WHAT THE TASK REQUIRES -
Below are records with pictures. Transcribe exactly, and only, the lines from the line with "to cursor position)" to the line with "Configure NMS Settings", both ends included, but not the pictures.

━━━━━ DATASET EXCERPTS

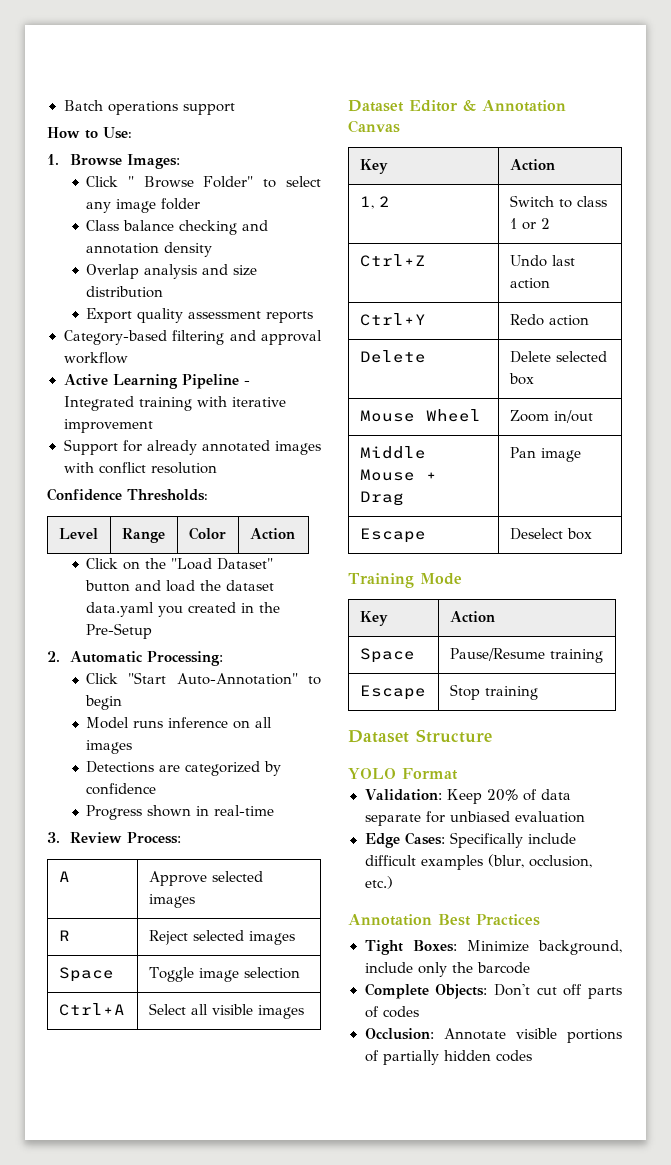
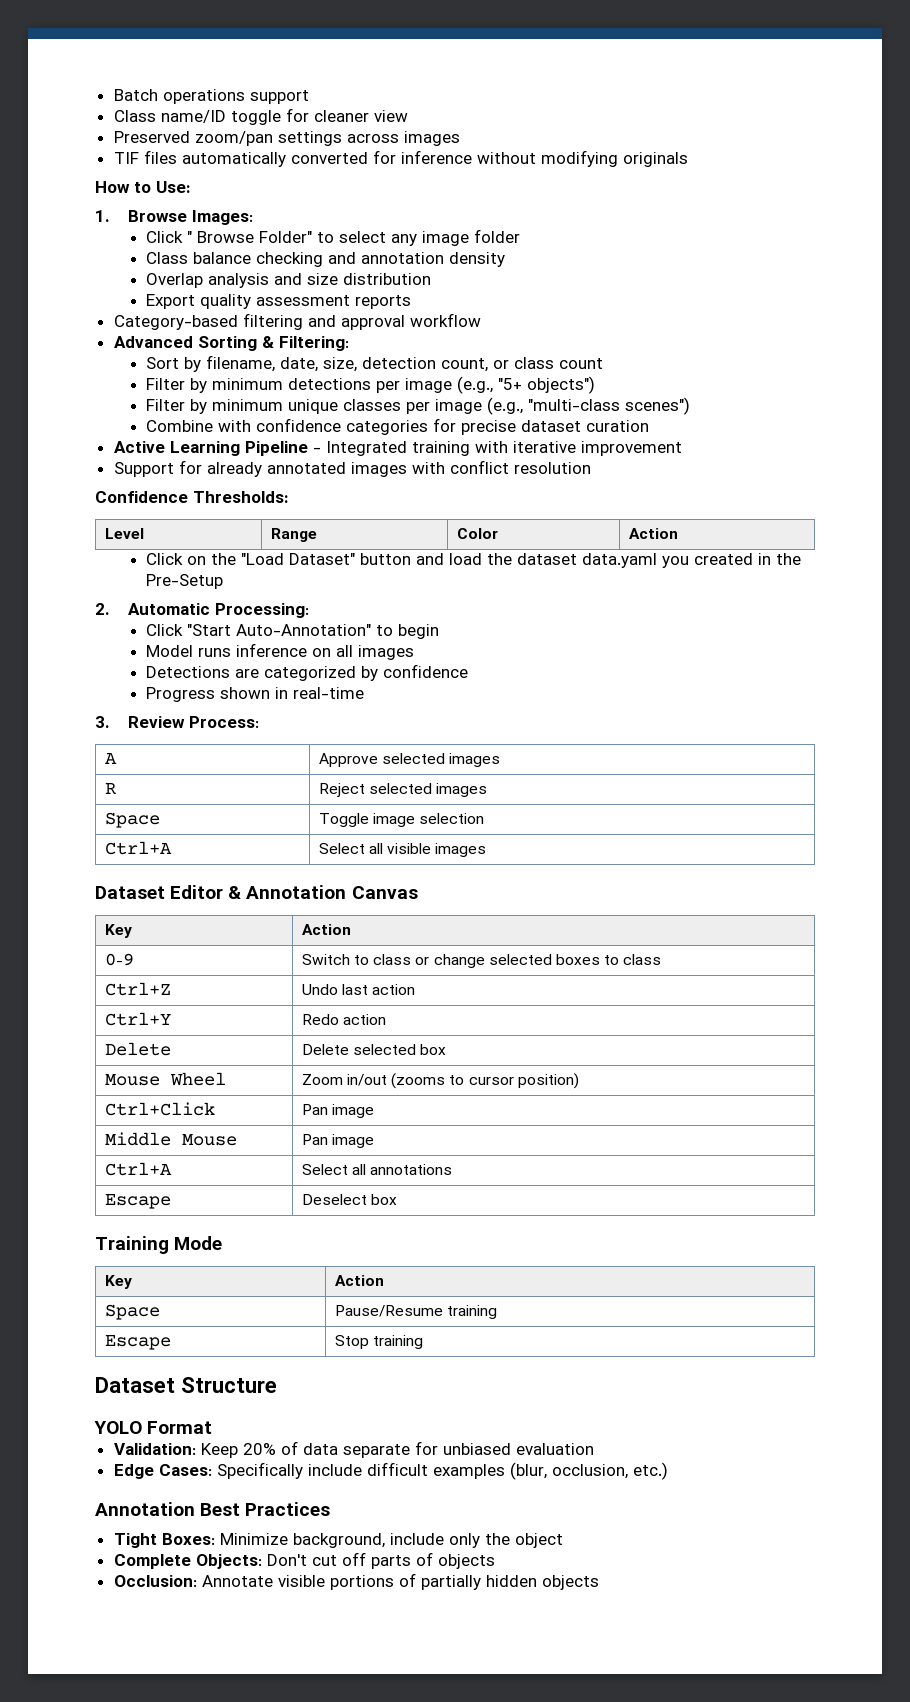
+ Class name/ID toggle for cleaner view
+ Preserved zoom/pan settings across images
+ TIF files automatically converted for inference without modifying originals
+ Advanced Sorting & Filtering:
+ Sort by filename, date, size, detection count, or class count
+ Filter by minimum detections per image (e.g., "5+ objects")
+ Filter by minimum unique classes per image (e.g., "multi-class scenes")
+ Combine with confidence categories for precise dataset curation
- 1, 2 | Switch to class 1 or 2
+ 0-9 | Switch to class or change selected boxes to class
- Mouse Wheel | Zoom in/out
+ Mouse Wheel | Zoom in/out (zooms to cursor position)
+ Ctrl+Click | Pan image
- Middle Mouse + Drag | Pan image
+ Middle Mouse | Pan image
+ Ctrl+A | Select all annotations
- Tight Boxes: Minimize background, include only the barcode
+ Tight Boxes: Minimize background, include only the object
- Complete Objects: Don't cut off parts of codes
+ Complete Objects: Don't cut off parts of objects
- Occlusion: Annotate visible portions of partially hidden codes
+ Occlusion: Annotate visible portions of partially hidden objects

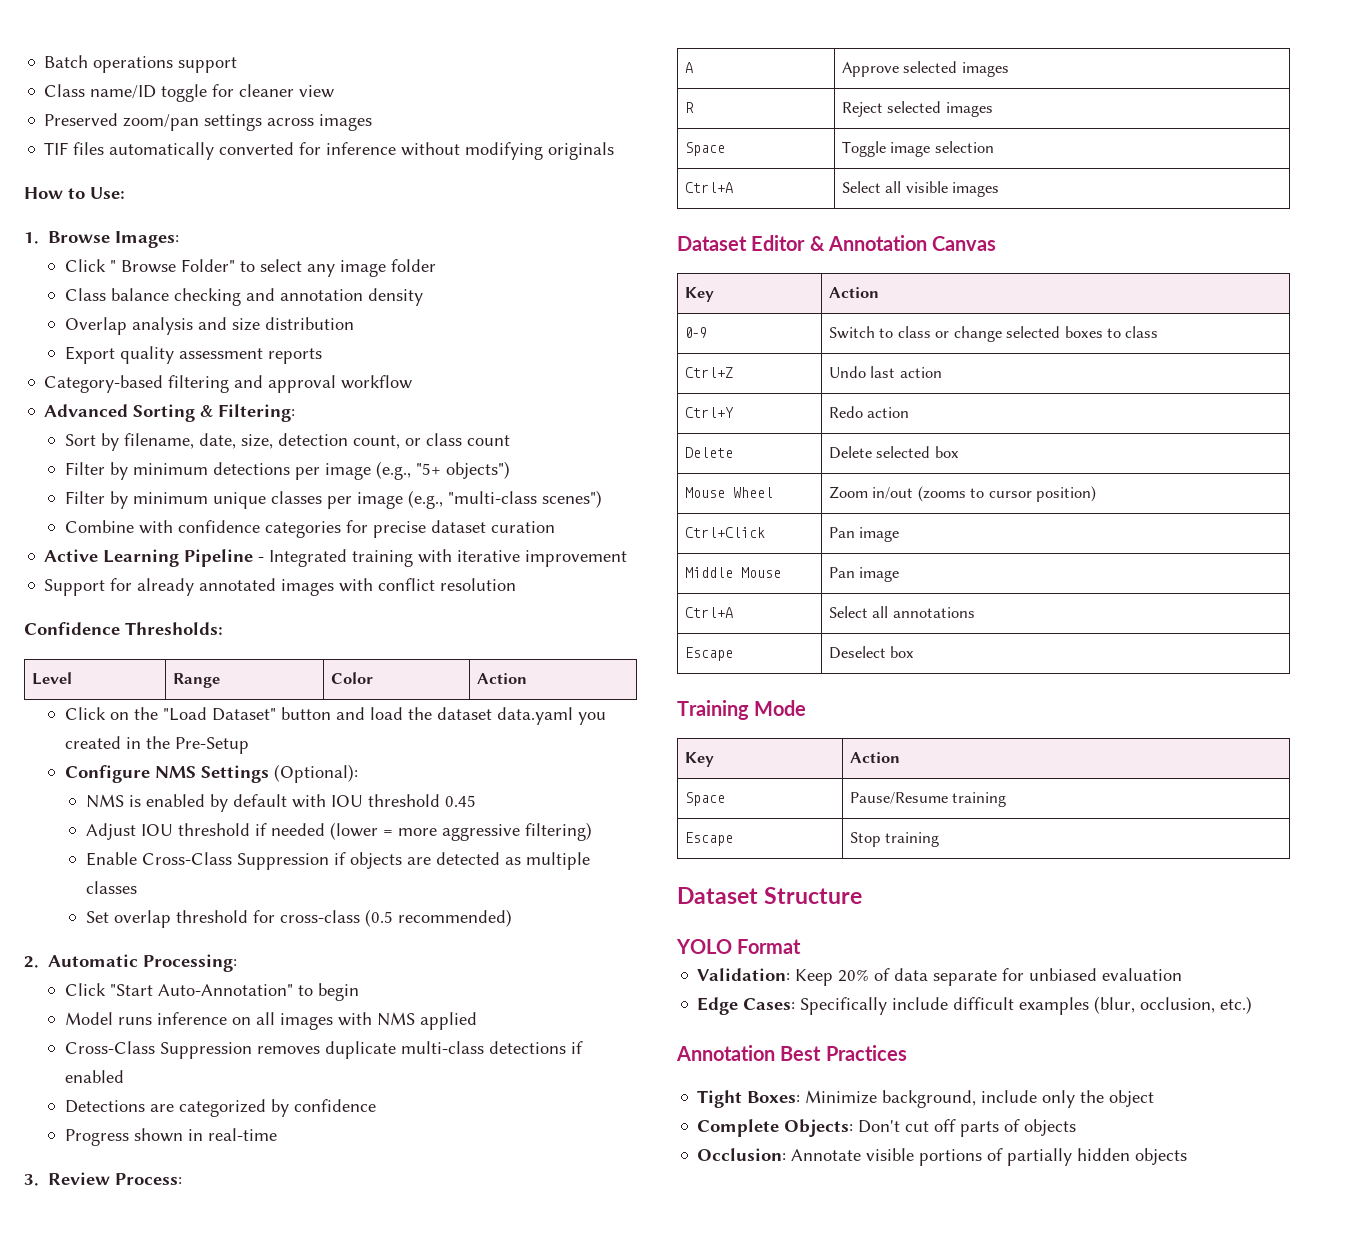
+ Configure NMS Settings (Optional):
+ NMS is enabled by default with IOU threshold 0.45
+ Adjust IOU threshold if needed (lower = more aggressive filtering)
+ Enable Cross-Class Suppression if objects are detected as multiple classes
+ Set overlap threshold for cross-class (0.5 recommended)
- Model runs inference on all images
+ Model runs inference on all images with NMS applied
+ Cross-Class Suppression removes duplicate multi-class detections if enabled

━━━━━━━━━━
━━━━━ DATASET EXCERPTS

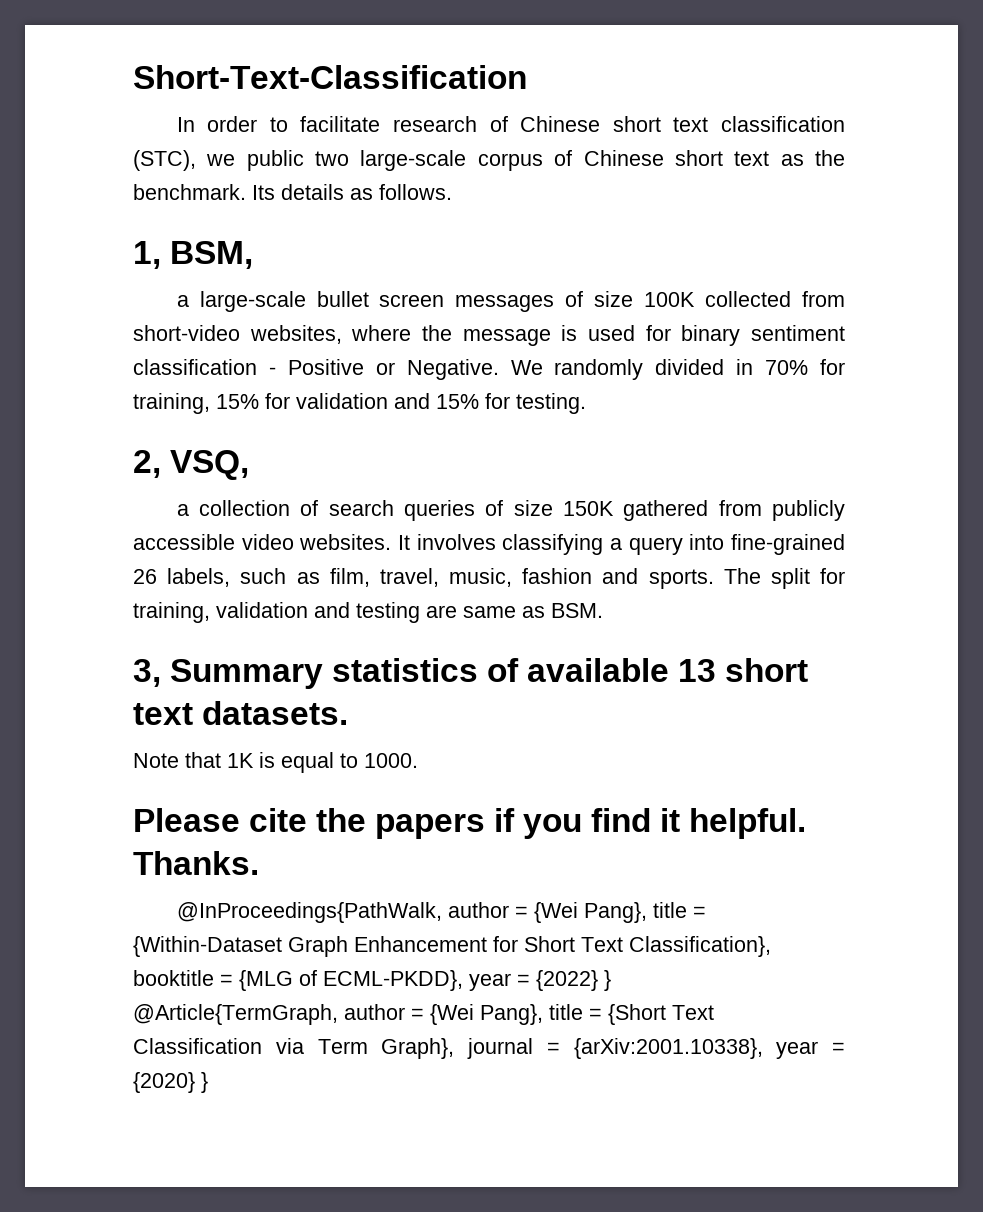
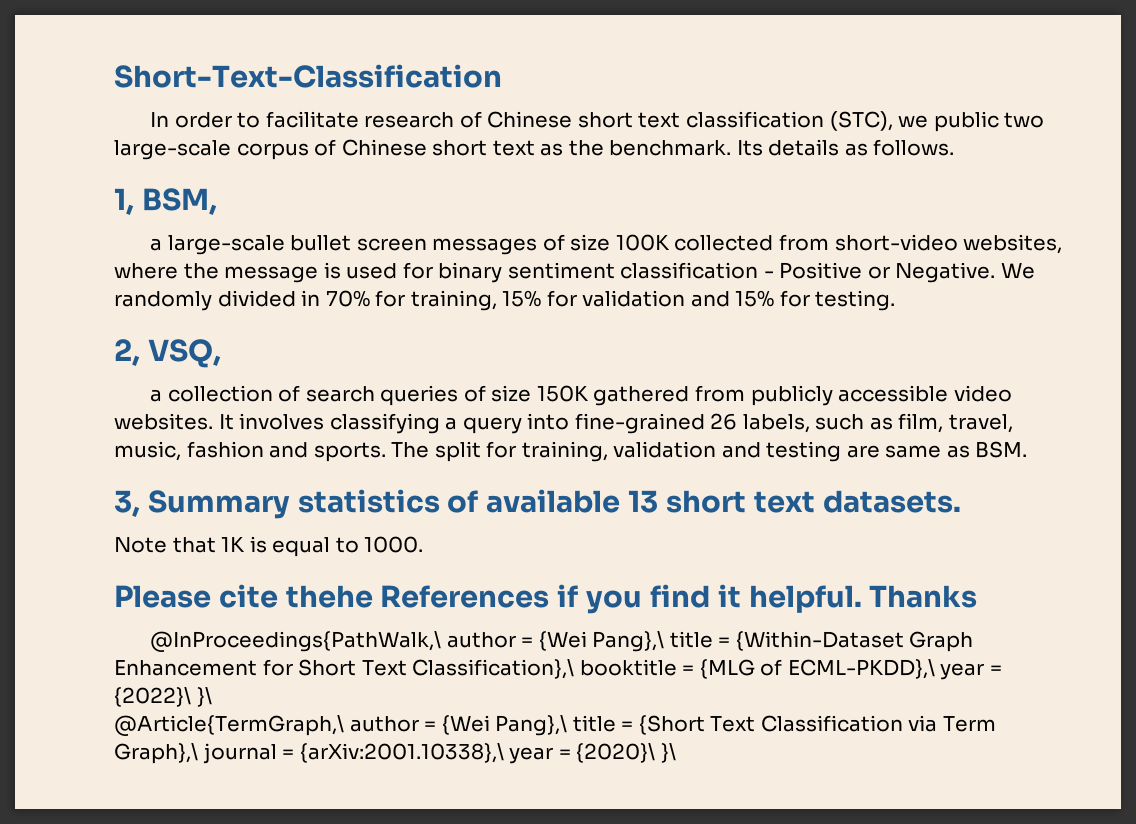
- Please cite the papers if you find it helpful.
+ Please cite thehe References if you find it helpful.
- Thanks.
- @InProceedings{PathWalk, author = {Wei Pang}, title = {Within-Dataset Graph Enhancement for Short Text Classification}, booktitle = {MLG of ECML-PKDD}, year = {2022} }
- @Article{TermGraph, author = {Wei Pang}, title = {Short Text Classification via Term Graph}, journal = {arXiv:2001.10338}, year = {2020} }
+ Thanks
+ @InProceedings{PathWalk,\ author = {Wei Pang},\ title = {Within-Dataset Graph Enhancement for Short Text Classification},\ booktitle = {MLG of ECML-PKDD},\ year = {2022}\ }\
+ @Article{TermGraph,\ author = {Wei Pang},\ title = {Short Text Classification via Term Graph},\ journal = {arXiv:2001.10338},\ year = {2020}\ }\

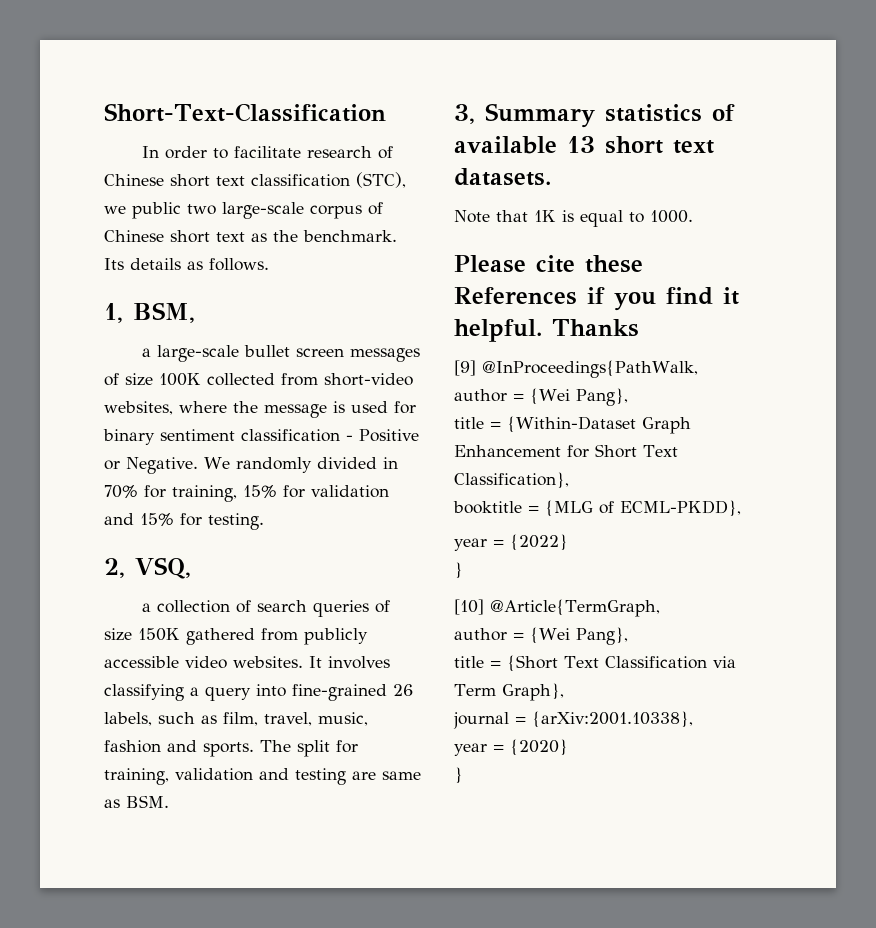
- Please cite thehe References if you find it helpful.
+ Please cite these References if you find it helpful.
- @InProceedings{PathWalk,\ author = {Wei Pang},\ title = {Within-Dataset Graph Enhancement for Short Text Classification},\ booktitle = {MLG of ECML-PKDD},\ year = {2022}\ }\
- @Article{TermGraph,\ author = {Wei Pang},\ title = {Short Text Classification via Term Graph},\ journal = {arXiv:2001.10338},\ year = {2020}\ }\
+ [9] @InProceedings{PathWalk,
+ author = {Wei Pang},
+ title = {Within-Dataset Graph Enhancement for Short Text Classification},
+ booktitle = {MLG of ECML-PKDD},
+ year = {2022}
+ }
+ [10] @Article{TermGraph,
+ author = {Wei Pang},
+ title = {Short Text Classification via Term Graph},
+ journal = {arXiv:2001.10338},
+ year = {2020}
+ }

━━━━━━━━━━

ANSWER BOX -
+ Mouse Wheel | Zoom in/out (zooms to cursor position)
+ Ctrl+Click | Pan image
- Middle Mouse + Drag | Pan image
+ Middle Mouse | Pan image
+ Ctrl+A | Select all annotations
- Tight Boxes: Minimize background, include only the barcode
+ Tight Boxes: Minimize background, include only the object
- Complete Objects: Don't cut off parts of codes
+ Complete Objects: Don't cut off parts of objects
- Occlusion: Annotate visible portions of partially hidden codes
+ Occlusion: Annotate visible portions of partially hidden objects

+ Configure NMS Settings (Optional):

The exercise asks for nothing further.